- YOUR INSTRUCTIONS -
Your copy should run exactly from the line containing "SDCS-PIN-4 ABB Standby" to the last line of the entries below, and it should include no pictures.
%%
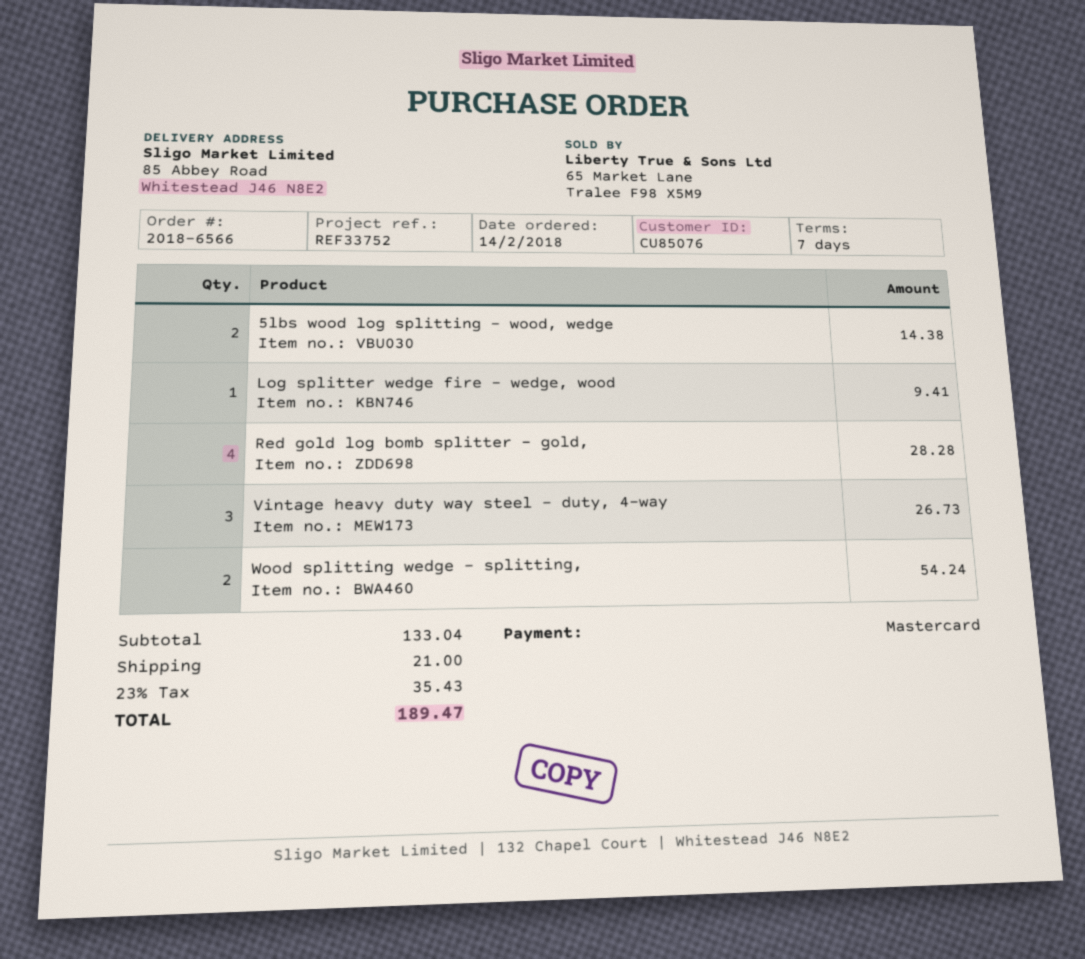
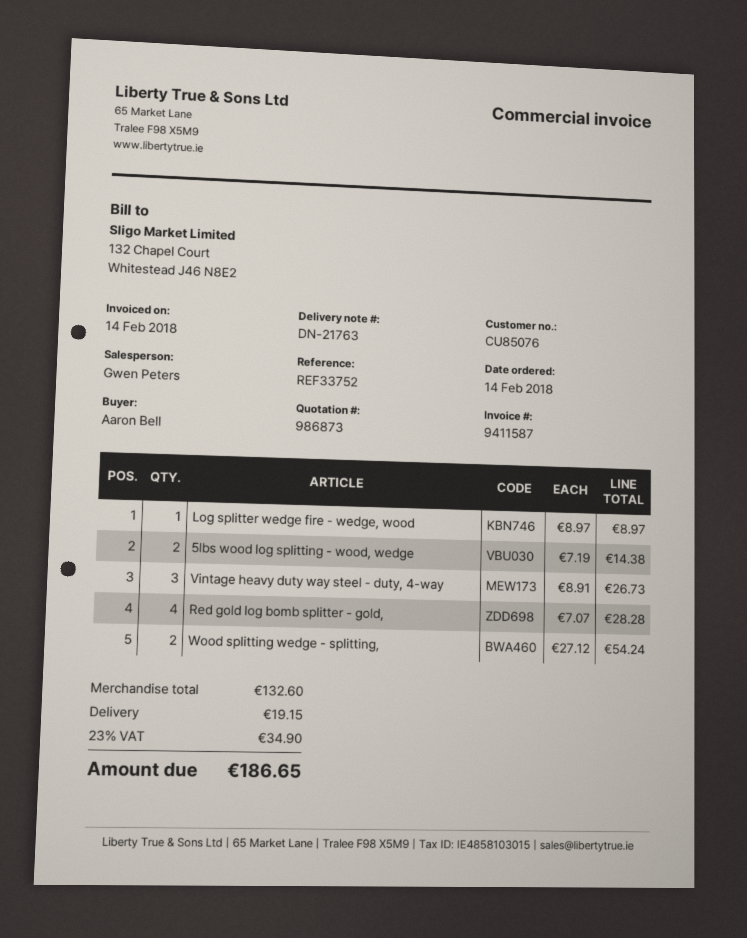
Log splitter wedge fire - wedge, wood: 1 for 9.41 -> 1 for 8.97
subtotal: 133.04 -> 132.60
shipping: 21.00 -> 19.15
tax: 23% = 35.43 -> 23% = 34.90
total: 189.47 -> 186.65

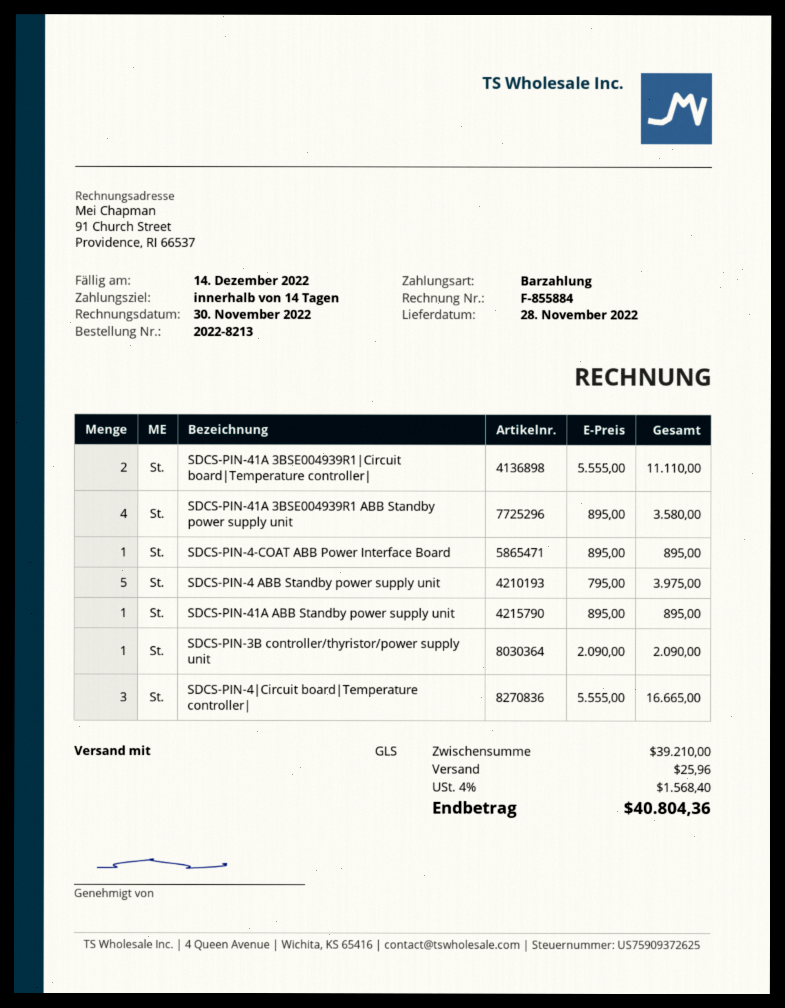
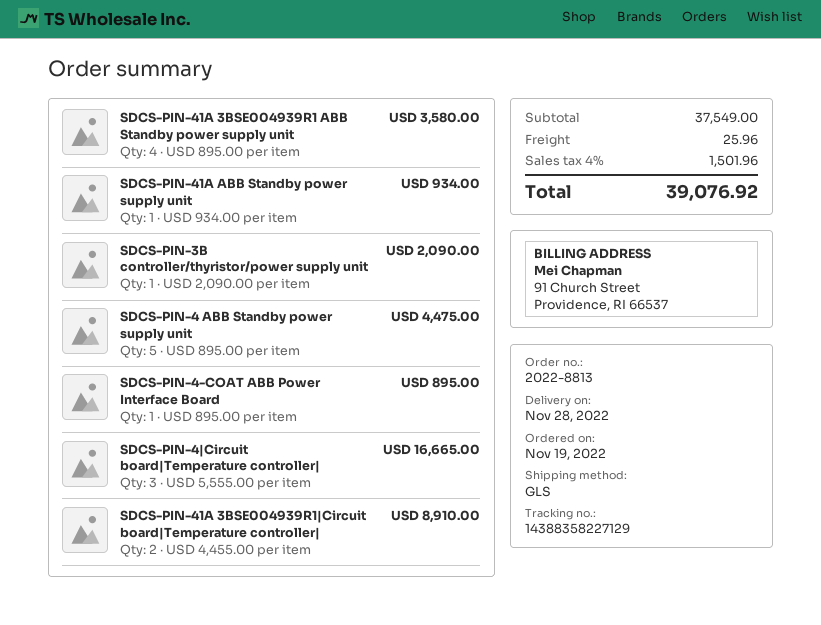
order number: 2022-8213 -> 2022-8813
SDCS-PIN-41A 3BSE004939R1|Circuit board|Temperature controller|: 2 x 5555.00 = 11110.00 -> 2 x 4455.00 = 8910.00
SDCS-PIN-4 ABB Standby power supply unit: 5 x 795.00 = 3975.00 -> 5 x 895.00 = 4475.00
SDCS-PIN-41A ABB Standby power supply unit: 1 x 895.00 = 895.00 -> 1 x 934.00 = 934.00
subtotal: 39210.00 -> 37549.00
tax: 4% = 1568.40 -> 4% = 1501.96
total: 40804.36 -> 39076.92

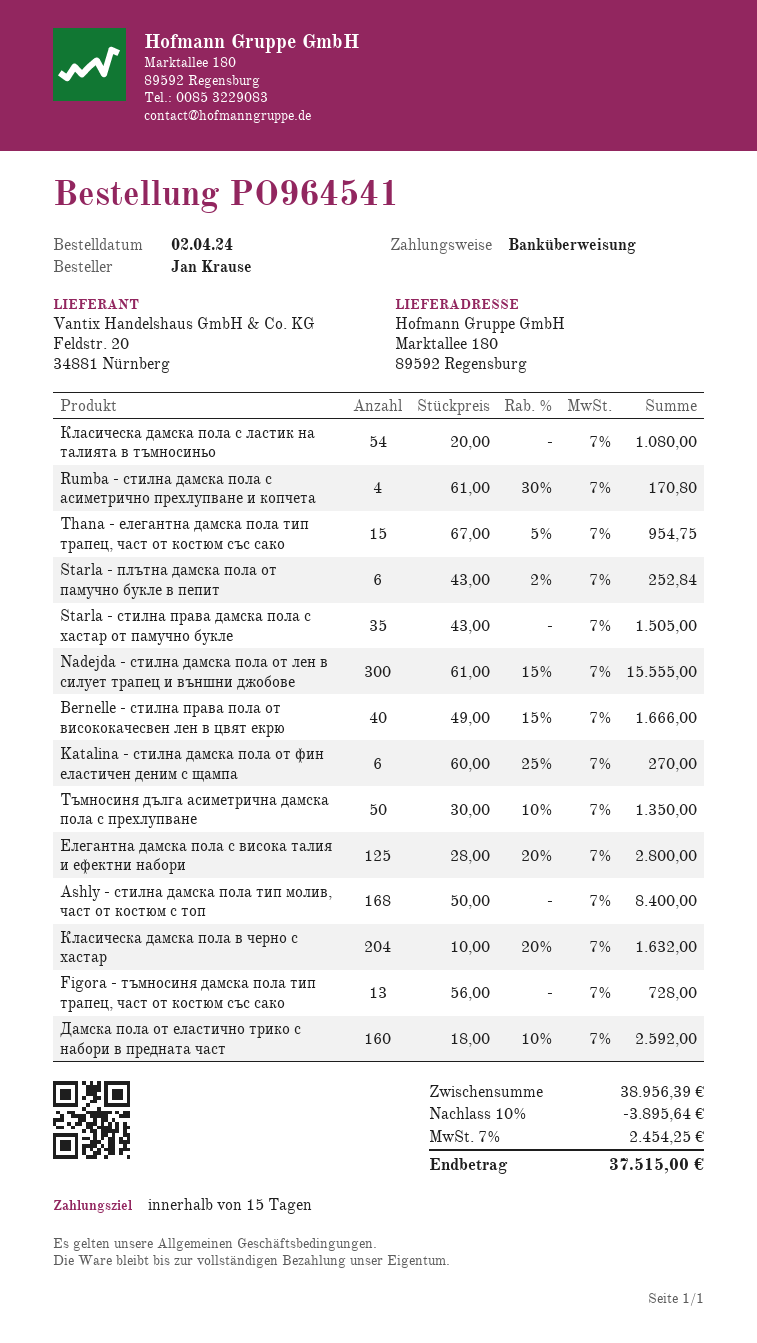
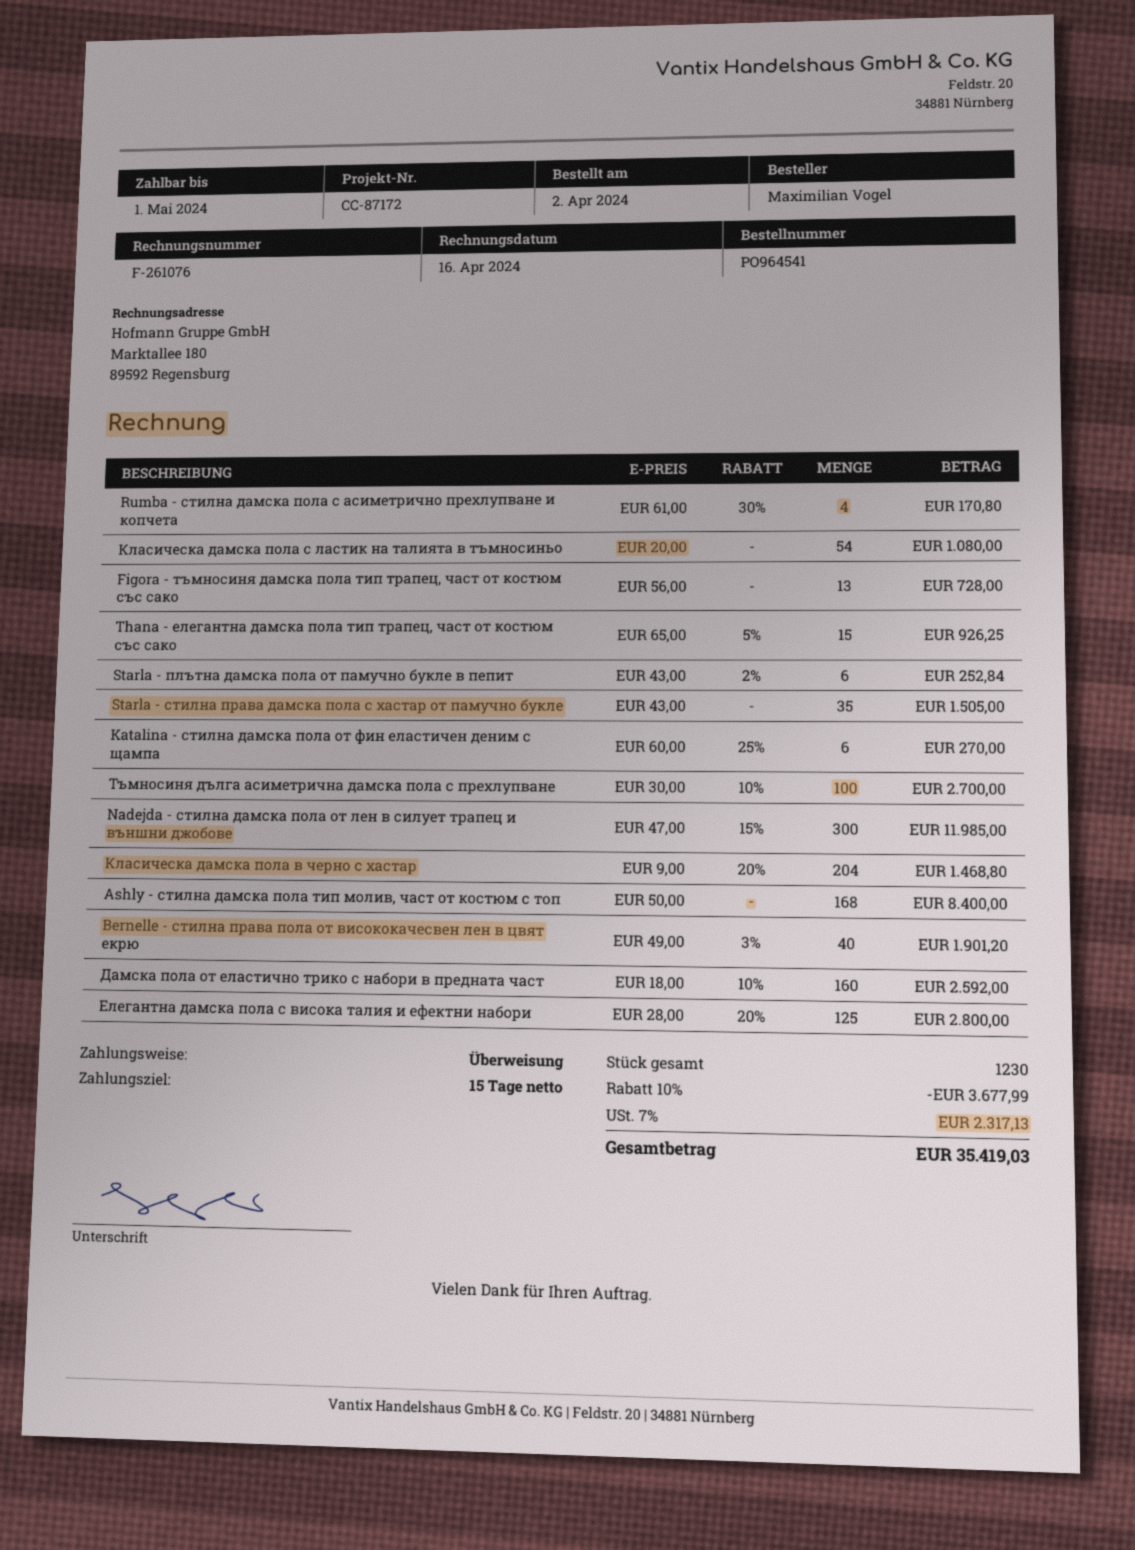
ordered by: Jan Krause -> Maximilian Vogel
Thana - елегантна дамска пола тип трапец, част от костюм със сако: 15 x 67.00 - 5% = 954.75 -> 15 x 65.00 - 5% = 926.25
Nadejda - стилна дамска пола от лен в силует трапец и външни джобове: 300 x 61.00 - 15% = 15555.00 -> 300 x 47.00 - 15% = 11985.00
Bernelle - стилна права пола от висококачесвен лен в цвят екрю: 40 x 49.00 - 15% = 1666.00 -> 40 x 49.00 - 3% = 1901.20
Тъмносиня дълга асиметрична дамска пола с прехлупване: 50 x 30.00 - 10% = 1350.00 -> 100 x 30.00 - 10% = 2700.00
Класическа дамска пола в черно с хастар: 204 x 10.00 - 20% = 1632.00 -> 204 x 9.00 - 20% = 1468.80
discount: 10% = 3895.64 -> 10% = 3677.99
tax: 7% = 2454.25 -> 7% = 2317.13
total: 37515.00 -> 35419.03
%%
- EXERCISE OUTPUT -
SDCS-PIN-4 ABB Standby power supply unit: 5 x 795.00 = 3975.00 -> 5 x 895.00 = 4475.00
SDCS-PIN-41A ABB Standby power supply unit: 1 x 895.00 = 895.00 -> 1 x 934.00 = 934.00
subtotal: 39210.00 -> 37549.00
tax: 4% = 1568.40 -> 4% = 1501.96
total: 40804.36 -> 39076.92

ordered by: Jan Krause -> Maximilian Vogel
Thana - елегантна дамска пола тип трапец, част от костюм със сако: 15 x 67.00 - 5% = 954.75 -> 15 x 65.00 - 5% = 926.25
Nadejda - стилна дамска пола от лен в силует трапец и външни джобове: 300 x 61.00 - 15% = 15555.00 -> 300 x 47.00 - 15% = 11985.00
Bernelle - стилна права пола от висококачесвен лен в цвят екрю: 40 x 49.00 - 15% = 1666.00 -> 40 x 49.00 - 3% = 1901.20
Тъмносиня дълга асиметрична дамска пола с прехлупване: 50 x 30.00 - 10% = 1350.00 -> 100 x 30.00 - 10% = 2700.00
Класическа дамска пола в черно с хастар: 204 x 10.00 - 20% = 1632.00 -> 204 x 9.00 - 20% = 1468.80
discount: 10% = 3895.64 -> 10% = 3677.99
tax: 7% = 2454.25 -> 7% = 2317.13
total: 37515.00 -> 35419.03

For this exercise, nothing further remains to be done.